- [Record set]:

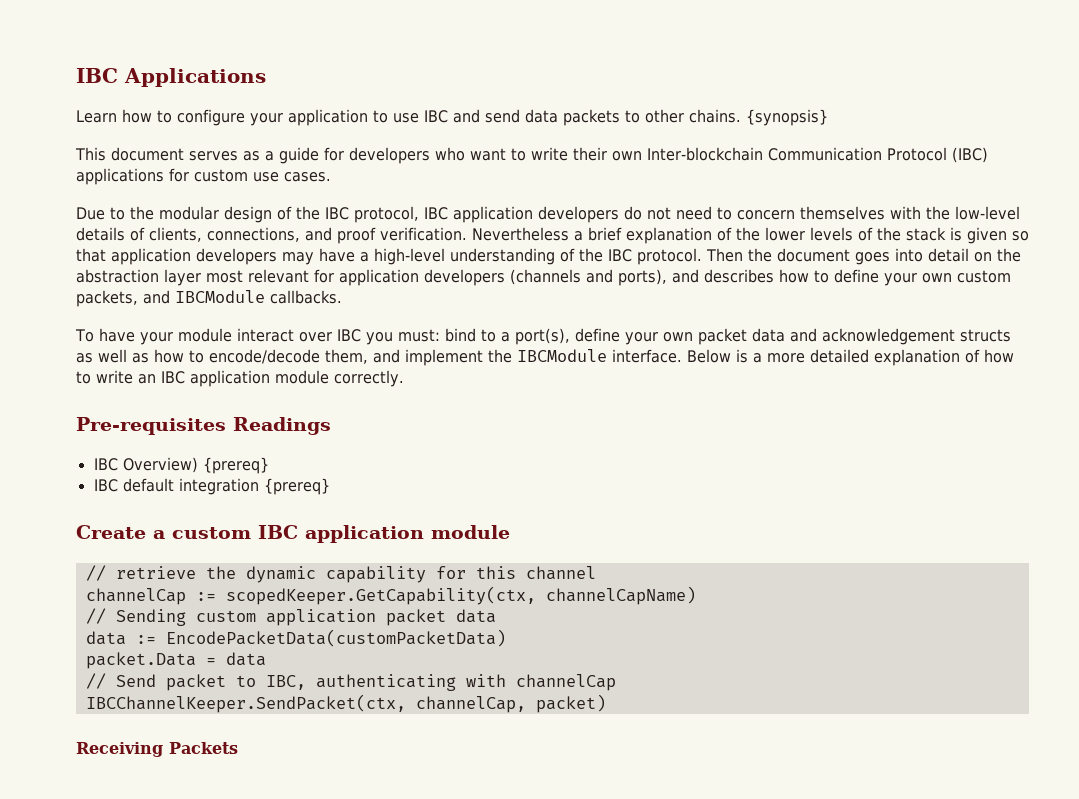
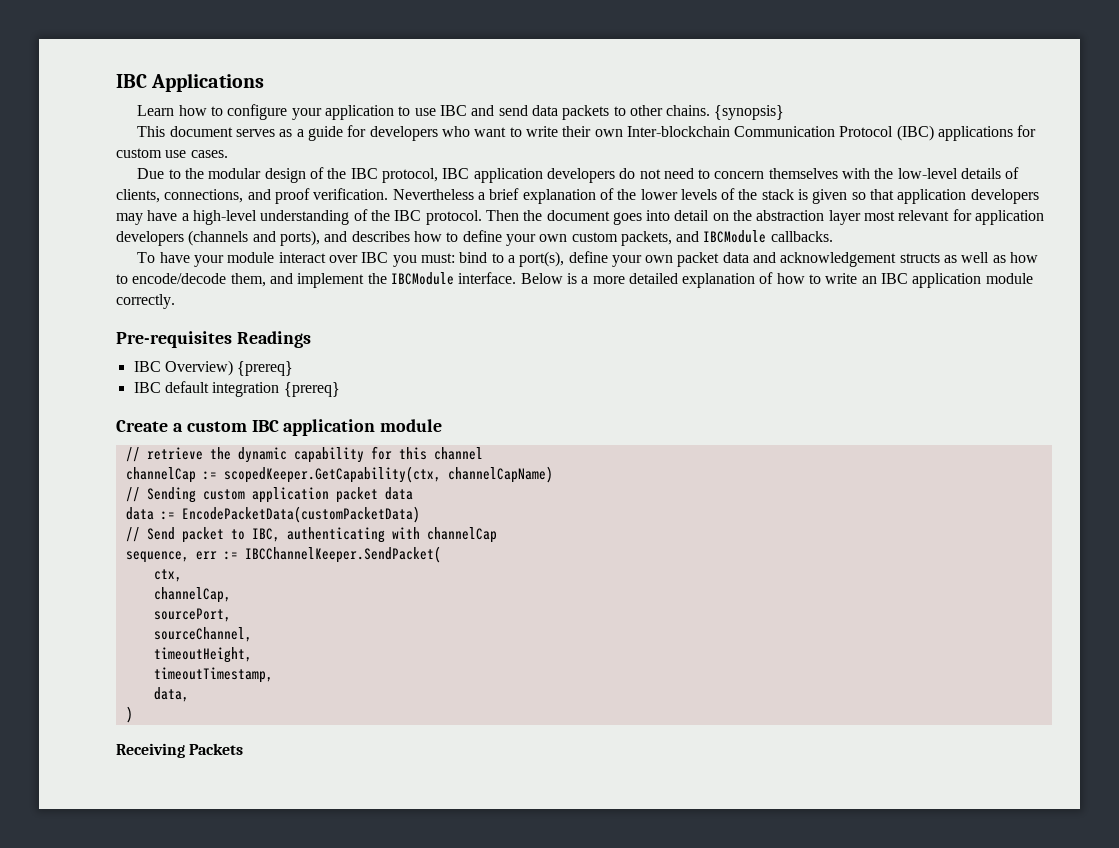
- packet.Data = data
- IBCChannelKeeper.SendPacket(ctx, channelCap, packet)
+ sequence, err := IBCChannelKeeper.SendPacket(
+ ctx,
+ channelCap,
+ sourcePort,
+ sourceChannel,
+ timeoutHeight,
+ timeoutTimestamp,
+ data,
+ )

- [Task requirements]: Pictures are to be left out; all else in the entries above is to be quoted exactly.

- [Response to this task]:
- packet.Data = data
- IBCChannelKeeper.SendPacket(ctx, channelCap, packet)
+ sequence, err := IBCChannelKeeper.SendPacket(
+ ctx,
+ channelCap,
+ sourcePort,
+ sourceChannel,
+ timeoutHeight,
+ timeoutTimestamp,
+ data,
+ )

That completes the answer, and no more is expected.